John Bringhurst was not German – as the intelligence believed – he was baptised in 1652 at St Michael Bassishaw in the City of London, son of a navy surgeon. When his father died, he was apprenticed to the Shoreditch printing house of Andrew Sowle, the first Quaker printer in London. The Press was in Holywell Lane, once the location of a priory of Augustinian nuns and still there today.
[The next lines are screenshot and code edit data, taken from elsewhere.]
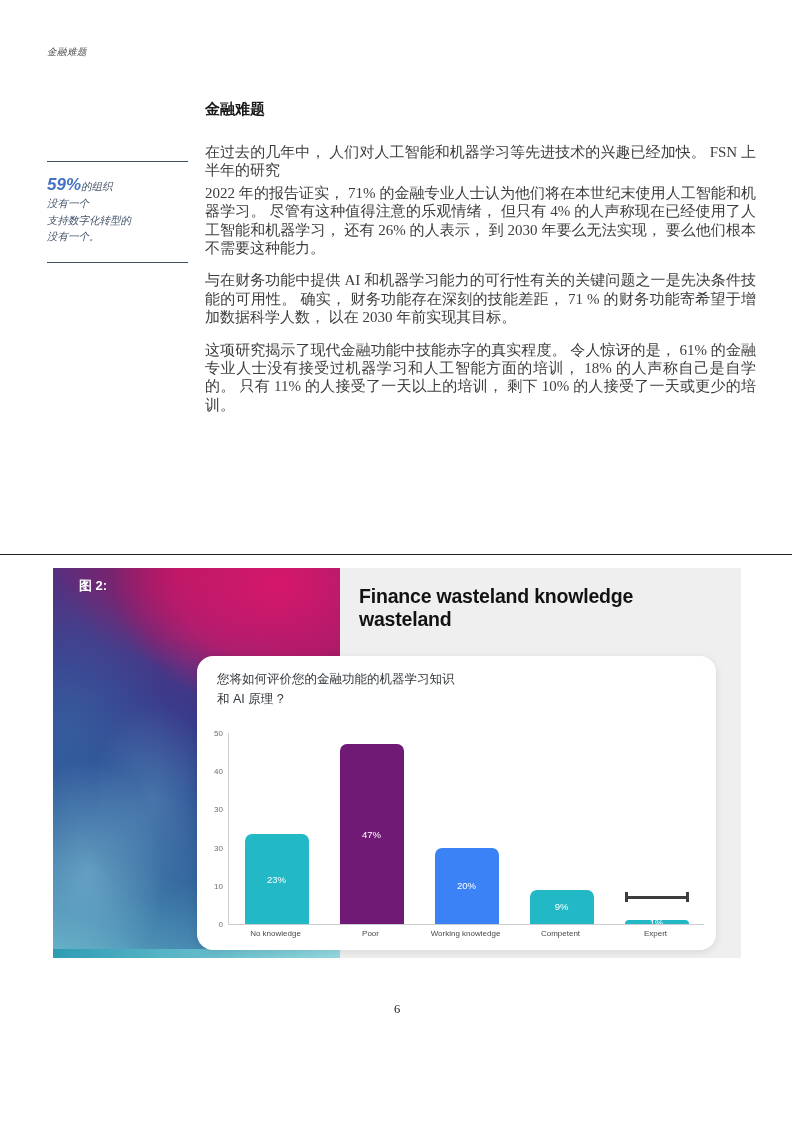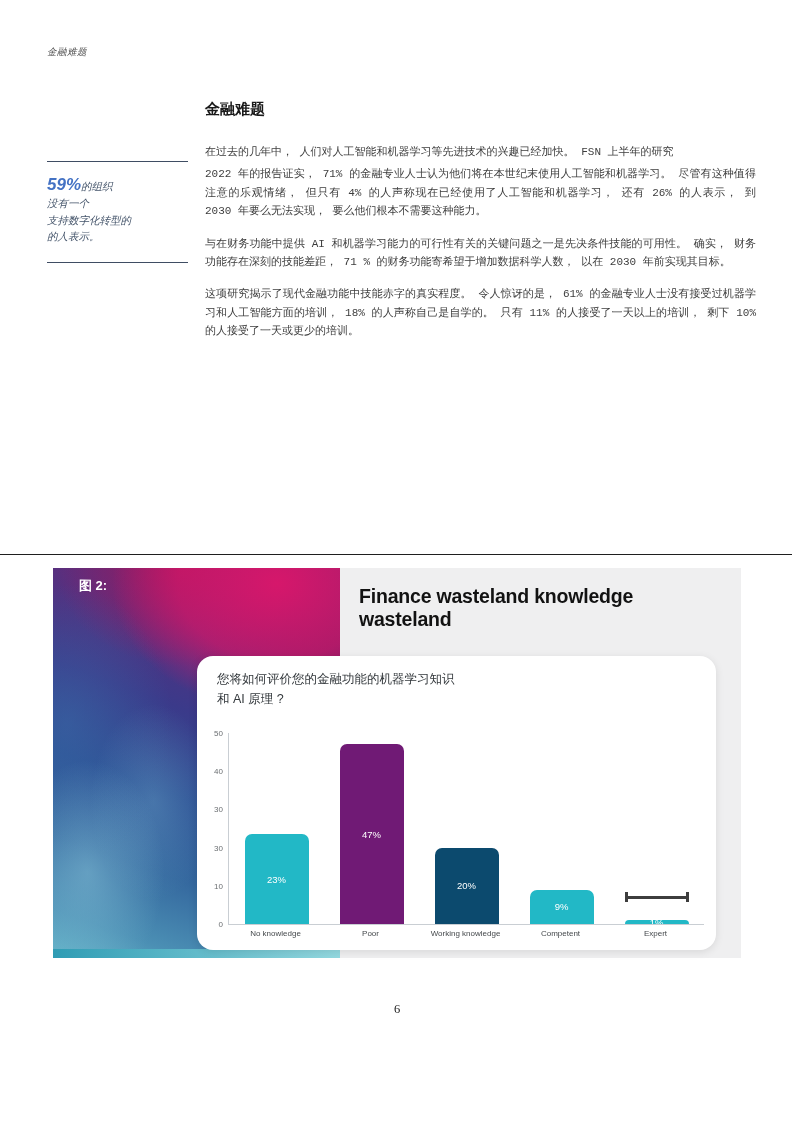"在过去的几年中， 人们对人工智能和机器学习等先进技术的兴趣已经加快。 FSN" .article p { font-family: Liberation Mono, monospace -> none; font-size: 11px -> 15px }
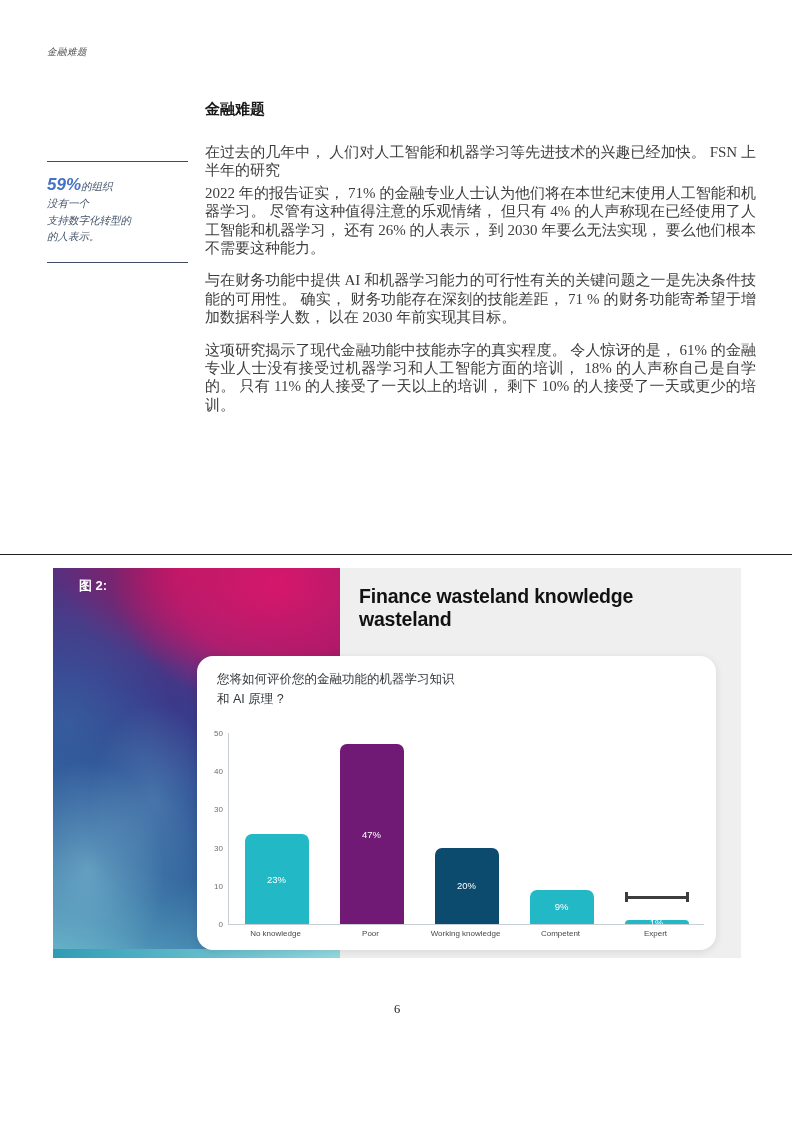"的人表示。" div.callout-line { text: 的人表示 -> 没有一个 }
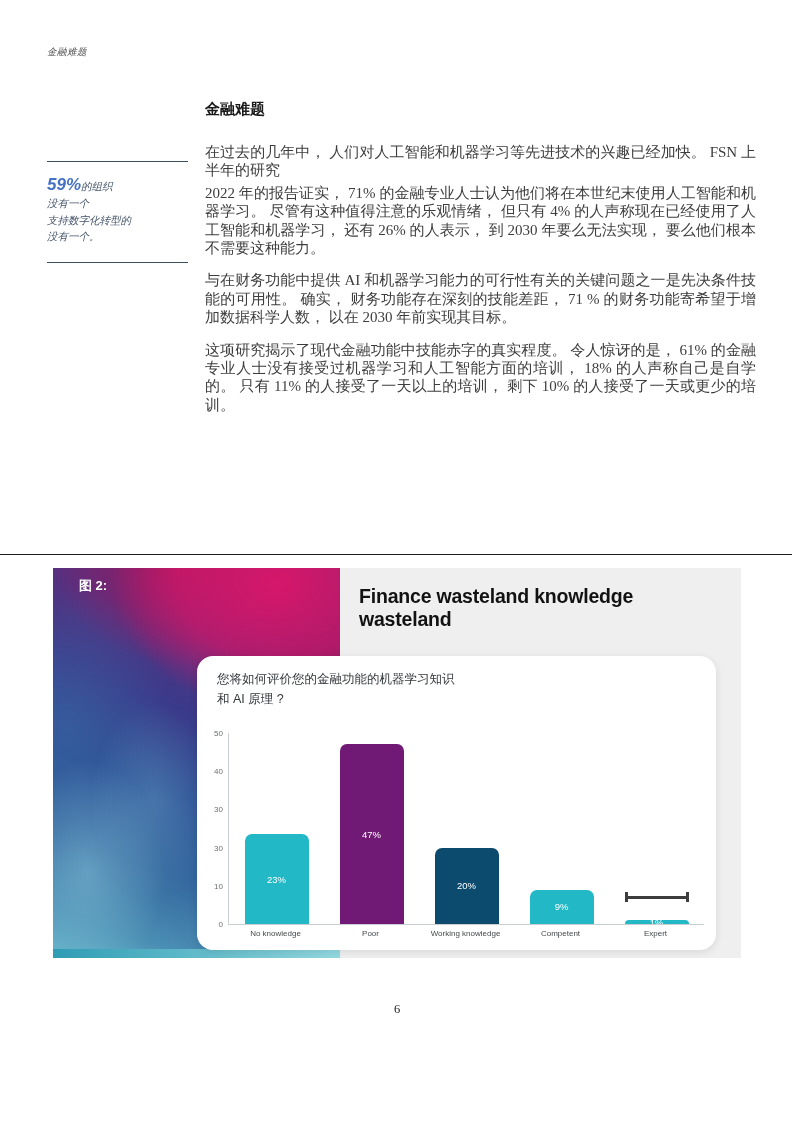"20%" div.bar { background: #0c4a6e -> #3b82f6 }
Andrew Sowle’s press was frequently raided by Stationers’ Company men. Although Shoreditch was outside the City’s jurisdiction the Company operated as an arm of government, looking for evidence of sedition. In 1678 while Bringhurst was a journeyman there, they discovered ‘a private printing press and cases in two upper rooms, to which there was no passage but through trap doors. There they found parts of several scandalous and unlicensed books, printing and printed, which the said Souls acknowledged he had printed. He is the person that a considerable parcel of books was taken from formerly.’
That earlier raid referred to was on premises in Moorfields belonging to one John Casimere, which had produced ‘three cartloads of unlicensed and seditious bookes written by a sort of people called Quakers’. Bringhurst would have experienced many such raids, as would Andrew Sowle’s three daughters, all of whom grew up to be printers. The youngest, Tace, succeeded her father, moved the press to Lombard Street and ran it for fifty years.
Bringhurst set up on his own in 1680 with George Fox’s support and became a printer to the Friends with a shop was on Gracechurch Street at the sign of the Book. Nearby was the Gracechurch Meeting House, the centre of Quaker life, and many of the businesses in the surrounding streets were owned by Friends. It was a progressive enclave lodged within the mercantile city.
Bringhurst married Rosina Prache Matern, daughter and widow of Behmenist refugees from Silesia. When her family arrived in London the Friends rented a house in Holywell Court for them. Rosina’s first husband worked as a schoolmaster at the Friends’ school at Edmonton, her scholarly father Hilarius Prache corrected proofs for Andrew Sowle at £10 per annum while her mother and sister were engaged in silk-weaving in Spitalfields.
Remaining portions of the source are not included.